The Big Data paradigm (or buzzword, depending on your point of view) has been formulated on the basis of the 3Vs (Volume, Velocity and Variety). While researchers and engineers over the world are working hard to control the 3Vs of what is a true data tsunami, it is crucial that we address new scientific issues that could help in structuring the research in the field.
While giving a keynote at a recent Phi-Tab workshop (Phi-Tab is a data science think tank launched by Orange and the Mines-Telecom Institute), I attempted to define some challenges for the Big Data research.
Whenever they are working on a Big Data solution to solve a given problem, data scientists bear a strong resemblance to alchemists. They carefully prepare the data, choose and configure the data processing method (or more often a succession of methods), they choose and configure the tools to visualize the results, interpret those results and their uncertainty… This process is a complicated tangle of steps where they invariably make good use of their know-how and expertise.

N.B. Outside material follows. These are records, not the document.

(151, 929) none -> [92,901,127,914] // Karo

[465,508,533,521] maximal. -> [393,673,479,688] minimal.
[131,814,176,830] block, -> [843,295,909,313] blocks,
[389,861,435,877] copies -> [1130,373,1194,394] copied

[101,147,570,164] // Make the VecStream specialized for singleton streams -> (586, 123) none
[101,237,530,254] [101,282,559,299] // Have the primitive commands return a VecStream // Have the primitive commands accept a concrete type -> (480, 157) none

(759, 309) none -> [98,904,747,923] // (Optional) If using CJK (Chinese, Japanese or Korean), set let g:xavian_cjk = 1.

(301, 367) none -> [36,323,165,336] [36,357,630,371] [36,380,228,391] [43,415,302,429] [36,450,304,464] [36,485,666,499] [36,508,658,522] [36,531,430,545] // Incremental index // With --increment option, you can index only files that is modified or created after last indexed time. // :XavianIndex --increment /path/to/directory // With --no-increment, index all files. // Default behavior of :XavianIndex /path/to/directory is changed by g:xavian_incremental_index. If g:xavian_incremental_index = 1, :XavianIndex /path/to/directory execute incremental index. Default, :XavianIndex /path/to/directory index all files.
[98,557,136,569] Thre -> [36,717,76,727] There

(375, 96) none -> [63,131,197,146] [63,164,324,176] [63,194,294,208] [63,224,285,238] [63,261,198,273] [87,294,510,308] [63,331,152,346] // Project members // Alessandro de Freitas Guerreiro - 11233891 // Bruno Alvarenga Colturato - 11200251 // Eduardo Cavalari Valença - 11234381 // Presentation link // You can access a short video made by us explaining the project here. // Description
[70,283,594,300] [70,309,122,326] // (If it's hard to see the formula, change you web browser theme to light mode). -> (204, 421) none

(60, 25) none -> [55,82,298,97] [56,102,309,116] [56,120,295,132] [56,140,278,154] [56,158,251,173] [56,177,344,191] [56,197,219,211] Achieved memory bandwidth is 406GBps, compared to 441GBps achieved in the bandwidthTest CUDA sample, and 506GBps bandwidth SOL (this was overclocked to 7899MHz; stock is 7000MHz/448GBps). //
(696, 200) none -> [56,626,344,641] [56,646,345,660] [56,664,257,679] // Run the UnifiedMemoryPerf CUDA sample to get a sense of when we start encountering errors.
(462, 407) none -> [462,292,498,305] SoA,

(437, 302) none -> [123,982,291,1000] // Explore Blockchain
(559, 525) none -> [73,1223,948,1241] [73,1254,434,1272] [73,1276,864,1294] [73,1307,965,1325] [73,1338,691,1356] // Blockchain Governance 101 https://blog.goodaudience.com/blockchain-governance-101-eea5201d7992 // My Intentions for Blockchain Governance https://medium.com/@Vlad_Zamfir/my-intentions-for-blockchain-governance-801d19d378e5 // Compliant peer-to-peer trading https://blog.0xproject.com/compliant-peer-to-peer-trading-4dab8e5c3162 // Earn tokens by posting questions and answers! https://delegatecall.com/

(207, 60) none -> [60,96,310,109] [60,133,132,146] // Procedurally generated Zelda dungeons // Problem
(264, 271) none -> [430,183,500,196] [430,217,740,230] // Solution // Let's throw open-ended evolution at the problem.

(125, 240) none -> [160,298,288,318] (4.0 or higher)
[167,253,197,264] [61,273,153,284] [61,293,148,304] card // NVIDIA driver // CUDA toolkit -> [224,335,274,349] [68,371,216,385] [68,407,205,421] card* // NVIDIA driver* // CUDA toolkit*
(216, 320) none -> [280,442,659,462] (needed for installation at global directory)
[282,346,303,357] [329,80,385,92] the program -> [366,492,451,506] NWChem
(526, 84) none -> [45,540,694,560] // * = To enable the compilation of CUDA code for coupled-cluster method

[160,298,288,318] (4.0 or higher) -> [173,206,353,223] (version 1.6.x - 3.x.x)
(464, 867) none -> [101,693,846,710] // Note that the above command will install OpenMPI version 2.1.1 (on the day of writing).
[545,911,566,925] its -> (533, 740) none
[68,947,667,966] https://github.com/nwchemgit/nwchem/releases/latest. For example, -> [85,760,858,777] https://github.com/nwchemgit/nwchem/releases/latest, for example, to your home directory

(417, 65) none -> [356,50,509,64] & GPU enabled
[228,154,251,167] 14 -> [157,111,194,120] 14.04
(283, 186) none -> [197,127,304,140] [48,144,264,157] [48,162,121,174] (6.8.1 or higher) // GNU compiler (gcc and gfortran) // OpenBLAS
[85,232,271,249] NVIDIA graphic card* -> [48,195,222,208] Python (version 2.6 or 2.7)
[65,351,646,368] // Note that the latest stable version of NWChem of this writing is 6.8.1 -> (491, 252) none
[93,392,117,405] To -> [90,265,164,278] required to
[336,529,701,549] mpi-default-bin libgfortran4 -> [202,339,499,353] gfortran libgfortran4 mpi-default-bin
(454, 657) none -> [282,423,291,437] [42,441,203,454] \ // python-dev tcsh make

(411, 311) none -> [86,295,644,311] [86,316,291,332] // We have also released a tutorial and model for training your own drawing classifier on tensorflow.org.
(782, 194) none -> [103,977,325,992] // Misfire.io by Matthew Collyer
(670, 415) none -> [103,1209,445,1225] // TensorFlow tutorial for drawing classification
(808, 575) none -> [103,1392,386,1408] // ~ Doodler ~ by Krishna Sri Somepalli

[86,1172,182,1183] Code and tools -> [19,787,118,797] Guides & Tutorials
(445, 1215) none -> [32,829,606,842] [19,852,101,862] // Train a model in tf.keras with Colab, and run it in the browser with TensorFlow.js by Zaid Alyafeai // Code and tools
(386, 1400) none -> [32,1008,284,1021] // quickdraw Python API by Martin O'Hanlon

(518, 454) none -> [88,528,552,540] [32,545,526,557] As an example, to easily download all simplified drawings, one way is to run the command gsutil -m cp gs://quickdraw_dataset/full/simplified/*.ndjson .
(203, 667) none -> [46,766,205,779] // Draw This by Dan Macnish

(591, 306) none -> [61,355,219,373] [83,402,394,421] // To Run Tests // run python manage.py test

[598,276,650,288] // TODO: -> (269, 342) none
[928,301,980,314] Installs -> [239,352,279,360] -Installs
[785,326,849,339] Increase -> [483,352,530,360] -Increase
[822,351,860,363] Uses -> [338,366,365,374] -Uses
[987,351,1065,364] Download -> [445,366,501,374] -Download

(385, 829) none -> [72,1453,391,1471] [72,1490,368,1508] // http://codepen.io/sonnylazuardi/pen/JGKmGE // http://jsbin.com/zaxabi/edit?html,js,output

When notation for chemical equations was invented, it was a real breakthrough leading to the appearance of modern chemistry, just as the invention of notation for modern algebra once boosted the development of mathematics.
In order to note, share or reason about Big Data operations, should we not invent a suitable algebra notation? In order to program a Big Data processing chain, should we not develop a suitable programming language?
Regarding that last point, one might well wonder whether APL, a mythical language that dates back to the 70s, might not be pressed into service once again… after undergoing a substantial facelift, naturally!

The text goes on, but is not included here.